In the loft I opened the shade to the city and outcroppings of sky. Mother and son came into Mercer Street below. The fine billowing brown hair and the shorter, coarse red lost some of their color in the aisle of shade northward. The air letter was from Dagger DiGorro postmarked London, and it was addressed to me in New York but not at John’s loft. There was grit on the stairs. On the floor below, the spitüng of oil in a pan covered my steps. The letter in my pocket was another weapon, this time mine though already used by others though not therefore useless to me.

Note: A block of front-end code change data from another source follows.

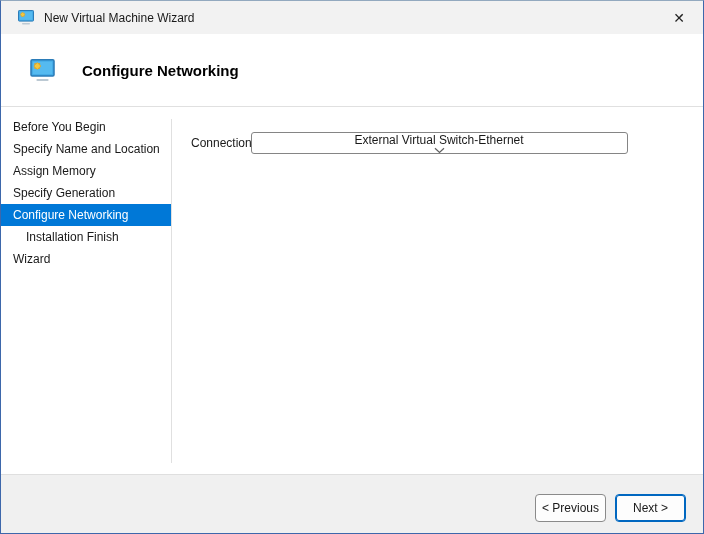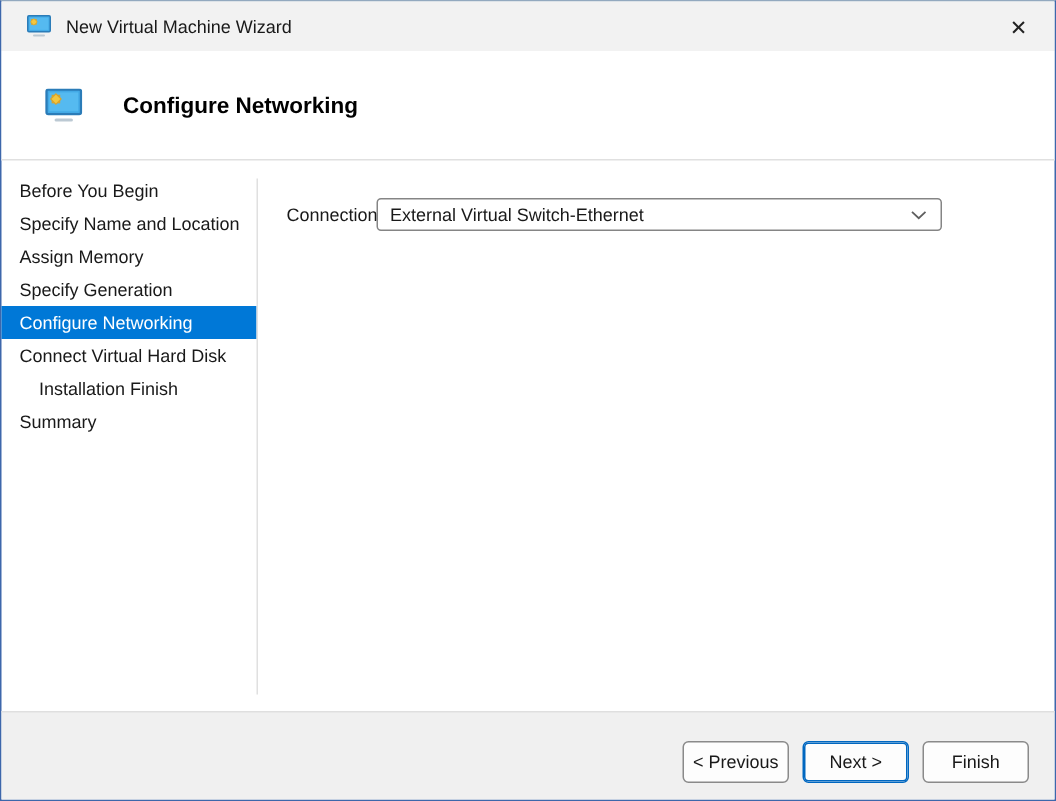--- a/index.html
+++ b/index.html
@@ -39,21 +39,21 @@
   .step.indent{padding-left:25px;}
   .vline{position:absolute;left:170px;top:12px;bottom:11px;width:1px;background:#e0e0e0;}
   .content{flex:1 1 auto;padding:12px 20px 0 20px;}
   .desc{margin:0;font-size:12px;line-height:15px;color:#191919;max-width:481px;}
   .conn-row{margin-top:13px;display:flex;align-items:center;}
   .conn-label{font-size:12px;color:#191919;width:60px;flex:0 0 auto;}
   .select{
     box-sizing:border-box;width:377px;height:22px;
     border:1px solid #858585;border-radius:3px;background:#fff;
     display:flex;align-items:center;justify-content:space-between;
-    padding:0 9px 0 8px;font-size:12px;color:#191919;
+    padding:0 9px 0 8px;font-size:12px;color:#191919;flex-direction:column;
   }
   .chevron{display:flex;align-items:center;}
   
   .footer{
     flex:0 0 59px;box-sizing:border-box;background:#f0f0f0;border-top:1px solid #dfdfdf;
     display:flex;justify-content:flex-end;align-items:center;
     gap:9px;padding:8px 17px 0 0;
   }
   .btn{
     box-sizing:border-box;width:71px;height:28px;
@@ -119,30 +119,27 @@
         </div>
 
         <div class="step">
           <span>Specify Generation</span>
         </div>
 
         <div class="step selected">
           <span>Configure Networking</span>
         </div>
 
-        <div class="step">
-          <span>Connect Virtual Hard Disk</span>
-        </div>
 
         <div class="step indent">
           <span>Installation Finish</span>
         </div>
 
         <div class="step">
-          <span>Summary</span>
+          <span>Wizard</span>
         </div>
       </nav>
     <div class="vline"></div>
 
     <section class="content">
       <div class="conn-row">
         <label class="conn-label">Connection:</label>
         <div class="select">
           <span>External Virtual Switch-Ethernet</span>
           <span class="chevron">
@@ -158,19 +155,16 @@
   <div class="footer">
 
       <button class="btn">
         <span>&lt; Previous</span>
       </button>
 
       <button class="btn default">
         <span>Next &gt;</span>
       </button>
 
-      <button class="btn">
-        <span>Finish</span>
-      </button>
 
     </div>
 
 </div>
 
 </body></html>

At the last instant before I would have emerged into the street and been seen, the ground-floor door opening made me find, in the luck of its deepening shadow, a corner to stand in, but just in time to find only a mass of trouble which seemed to have no bearing on American society or international commitment, on the poster in Dag’s living room of Trotsky and his American aide Bob Harte in Mexico or in the Sorbonne courtyard in May ’68:
TAKE YOUR DESIRES FOR REALITIES
. But the mass of trouble bore not merely on the cross-hatched plots and the faces heart- or cartridge-shaped and sounds (dry wet soft hard) excised from tracks, and parallel beards and that strong swimmer Mary’s two missing finger joints, my wife’s underwear, my son’s Chartres, the characters of Dudley and his daughter Jane, and endlessly inescapable informations beneath if not a god maybe a man, such as Jenny saying she and Reid had been in the pedestrian passage leading under the museum to South Ken tube station, which moved me to urge that site on Dagger who it turned out was planning to find the Hawaiian boy and Hempstead girl precisely there that morning, which is where they had been the day Jenny passed through with Reid. No, the mass and waves of trouble I found in this dark dusky ground-floor corner of a New York Manhattan loft building bore not just on all this but (I swore) toward a formula for how such power could be ascribed to me at the very moment my own field seemed less definite than ever.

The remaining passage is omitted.